From: Alan Stern <stern@xxxxxxxxxxxxxxxxxxx>
This patch (as1231) fixes a use-after-free bug in g_file_storage. A
device's name may not be available after the device is unregistered,
even if the device structure itself is still allocated. Since
close_backing_file() prints a LUN's name for debugging, it shouldn't
be called after the LUN has been unregistered.
That whole area needed to be cleaned up; the backing files were
getting closed in a couple of different places. The patch fixes
things so that they get closed in just one place, as part of the
unbind procedure, immediately before the LUN is unregistered.
Signed-off-by: Alan Stern <stern@xxxxxxxxxxxxxxxxxxx>
Signed-off-by: Greg Kroah-Hartman <gregkh@xxxxxxx>
---
drivers/usb/gadget/file_storage.c | 20 ++++----------------
1 files changed, 4 insertions(+), 16 deletions(-)

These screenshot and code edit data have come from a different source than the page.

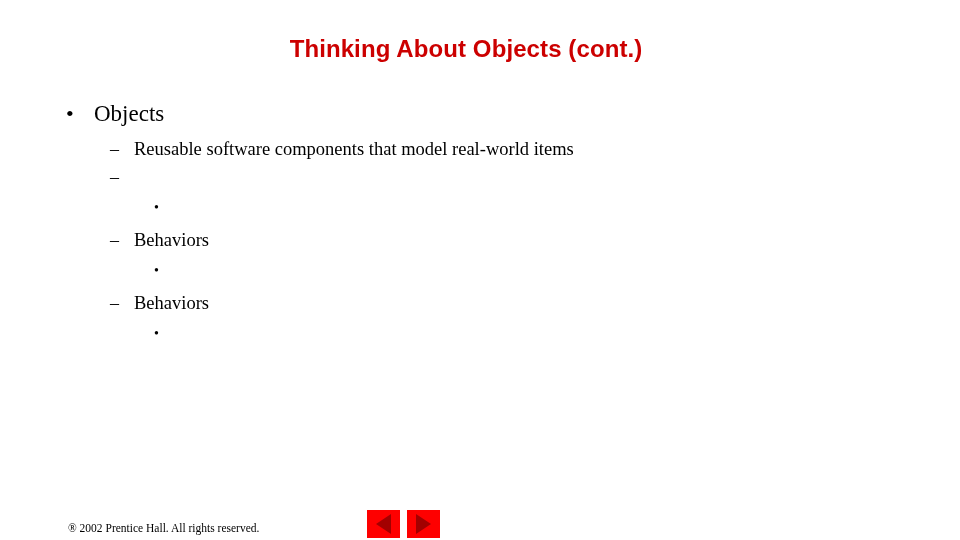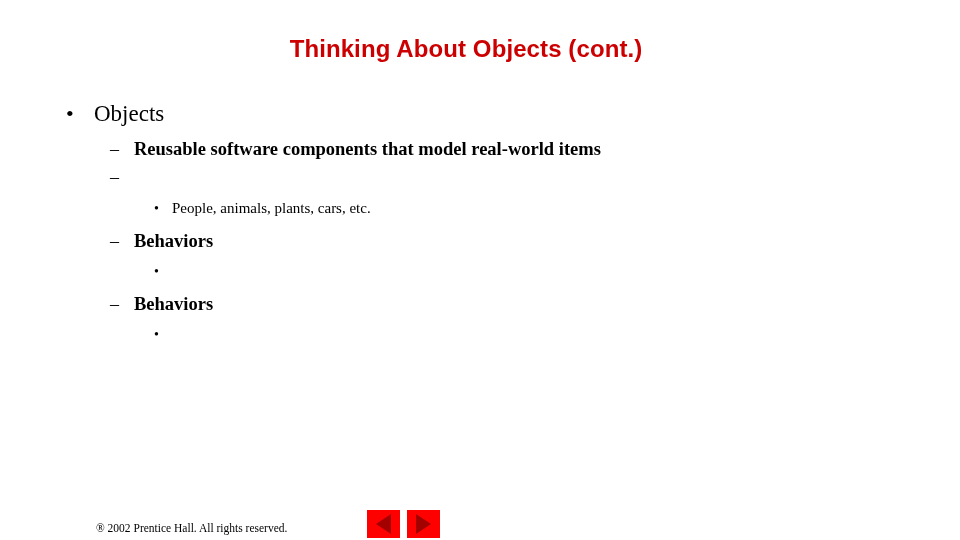"Reusable software components that model" .lvl2 .bullet-text { font-weight: bold -> none }
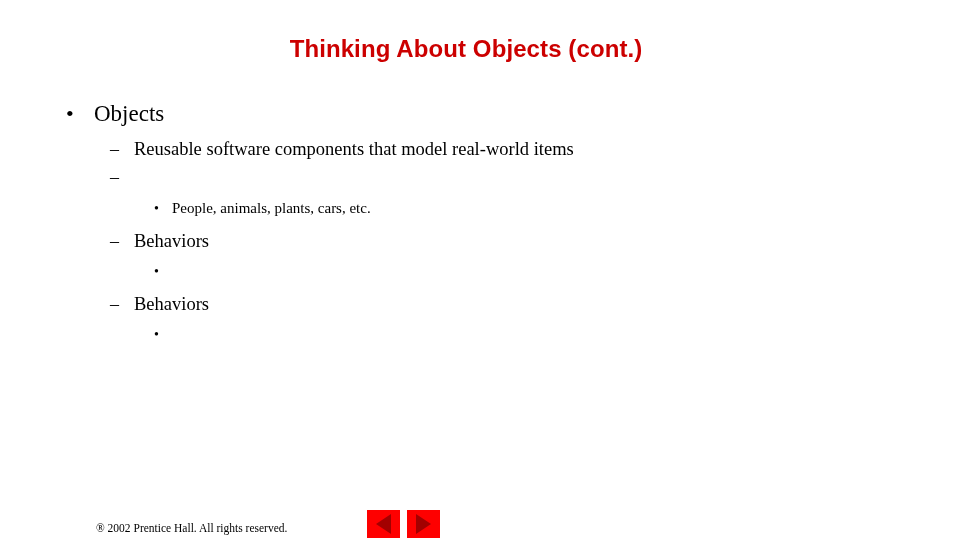"People, animals, plants, cars, etc." span.bullet-text { html: <span>People, animals, plants, cars, etc.</span> -> none }
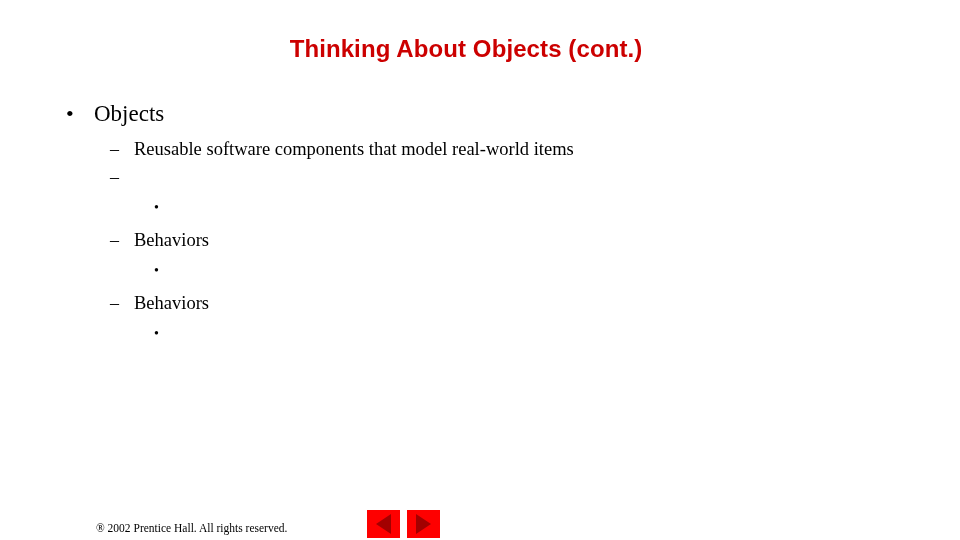"® 2002 Prentice Hall. All" .footer-copyright { left: 96px -> 68px }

diff --git a/drivers/usb/gadget/file_storage.c b/drivers/usb/gadget/file_storage.c
index 5c030b0..381a53b 100644
--- a/drivers/usb/gadget/file_storage.c
+++ b/drivers/usb/gadget/file_storage.c
@@ -738,7 +738,6 @@ static struct fsg_dev *the_fsg;
static struct usb_gadget_driver fsg_driver;
static void close_backing_file(struct lun *curlun);
-static void close_all_backing_files(struct fsg_dev *fsg);
/*-------------------------------------------------------------------------*/
@@ -3593,12 +3592,10 @@ static int fsg_main_thread(void *fsg_)
fsg->thread_task = NULL;
spin_unlock_irq(&fsg->lock);
- /* In case we are exiting because of a signal, unregister the
- * gadget driver and close the backing file. */
- if (test_and_clear_bit(REGISTERED, &fsg->atomic_bitflags)) {
+ /* If we are exiting because of a signal, unregister the
+ * gadget driver. */
+ if (test_and_clear_bit(REGISTERED, &fsg->atomic_bitflags))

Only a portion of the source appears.